I wanted to crawl a webpage like this one.

It seems that I get a 405 error

2018-04-09 11:18:40.930 c.d.s.b.FetcherBolt FetcherThread #2 [INFO] [Fetcher #3] Fetched https://www.notebooksbilliger.de/lenovo+320+15abr+80xs009bge/incrpc/topprod with status 405 in msec 53

The page seems to have crawler protection. Is it possible to still crawl it using stormcrawler together with selenium maybe?


Solution

  • That site does not disallow robots but returns a 405 if the user agent does not look like a browser.
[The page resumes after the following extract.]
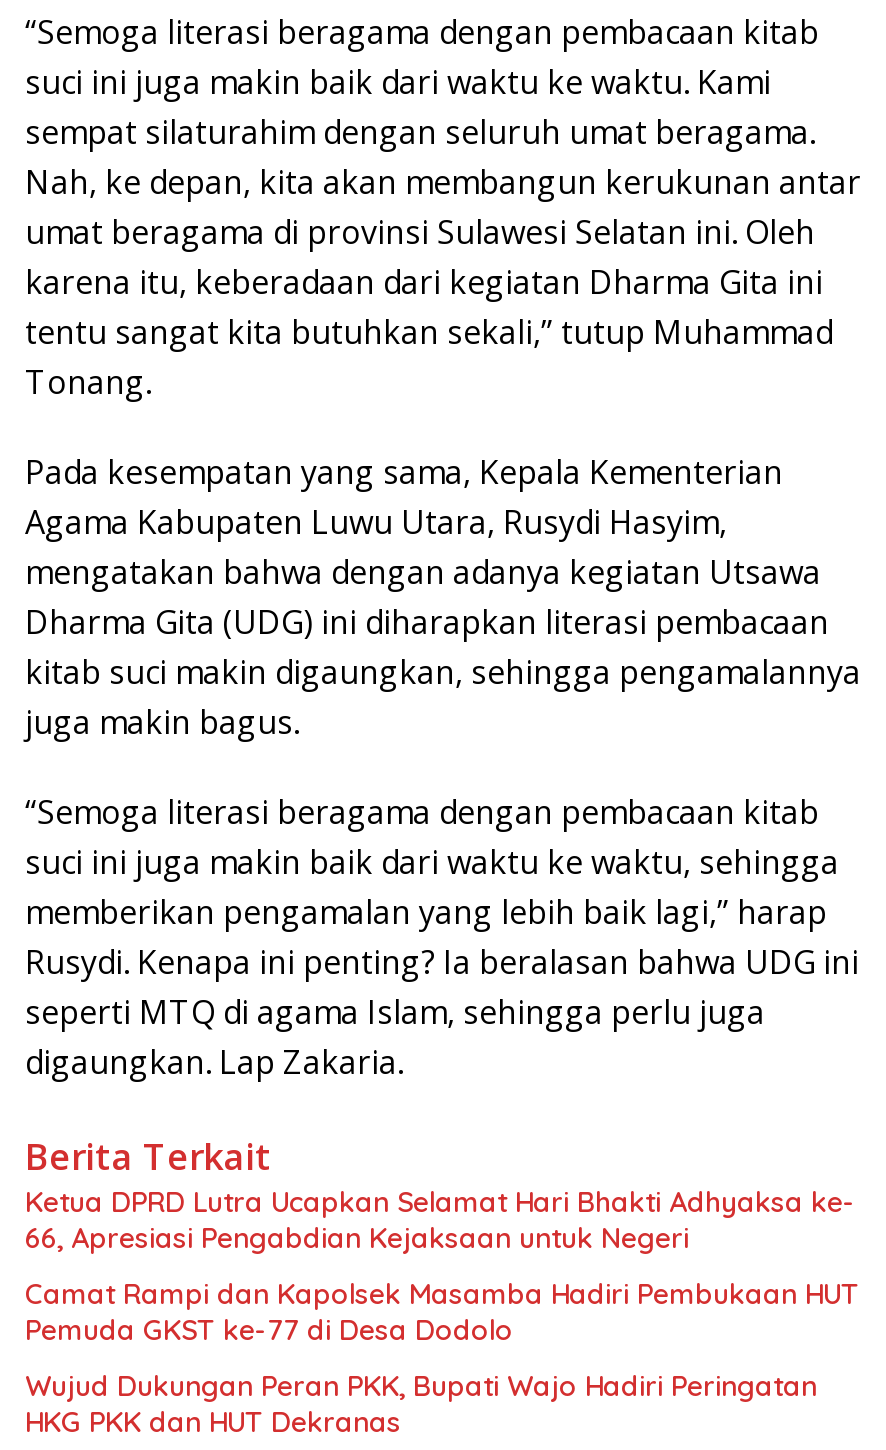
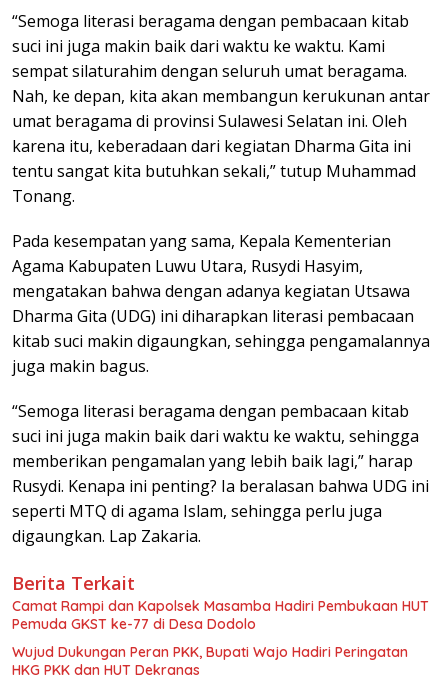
[25,1184,855,1256] Ketua DPRD Lutra Ucapkan Selamat Hari Bhakti Adhyaksa ke- | 66, Apresiasi Pengabdian Kejaksaan untuk Negeri -> none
You can reproduce the issue with curl

    curl -A -I "https://www.notebooksbilliger.de/lenovo+320+15abr+80xs009bge"
    
    HTTP/1.1 405 Method Not Allowed
    Accept-Ranges: bytes
    Content-Type: text/html
    Server: nginx
    Surrogate-Control: no-store, bypass-cache
    X-Distil-CS: BYPASS
    Expires: Mon, 09 Apr 2018 10:48:02 GMT
    Cache-Control: max-age=0, no-cache, no-store
    Pragma: no-cache
    Date: Mon, 09 Apr 2018 10:48:02 GMT
    Connection: keep-alive
    
    curl -A "Mozilla/5.0 (X11; Linux x86_64) AppleWebKit/537.36 (KHTML, like Gecko) Chrome/65.0.3325.181 Safari/537.36" -I "https://www.notebooksbilliger.de/lenovo+320+15abr+80xs009bge"
    
    HTTP/1.1 200 OK
    Content-Type: text/html
    Server: nginx
    Surrogate-Control: no-store, bypass-cache
    Expires: Mon, 09 Apr 2018 10:48:26 GMT
    Cache-Control: max-age=0, no-cache, no-store
    Pragma: no-cache
    Date: Mon, 09 Apr 2018 10:48:26 GMT
    Connection: keep-alive
    

    One workaround could be to use selenium as suggested or simply to change the user agent so that it mimics what a browser would use. Not great, as it is always preferable to be open about your crawler but in that particular case, the site would prevent crawlers in their robots.txt if that was their intention.

    You can change the user agent via configuration in StormCrawler.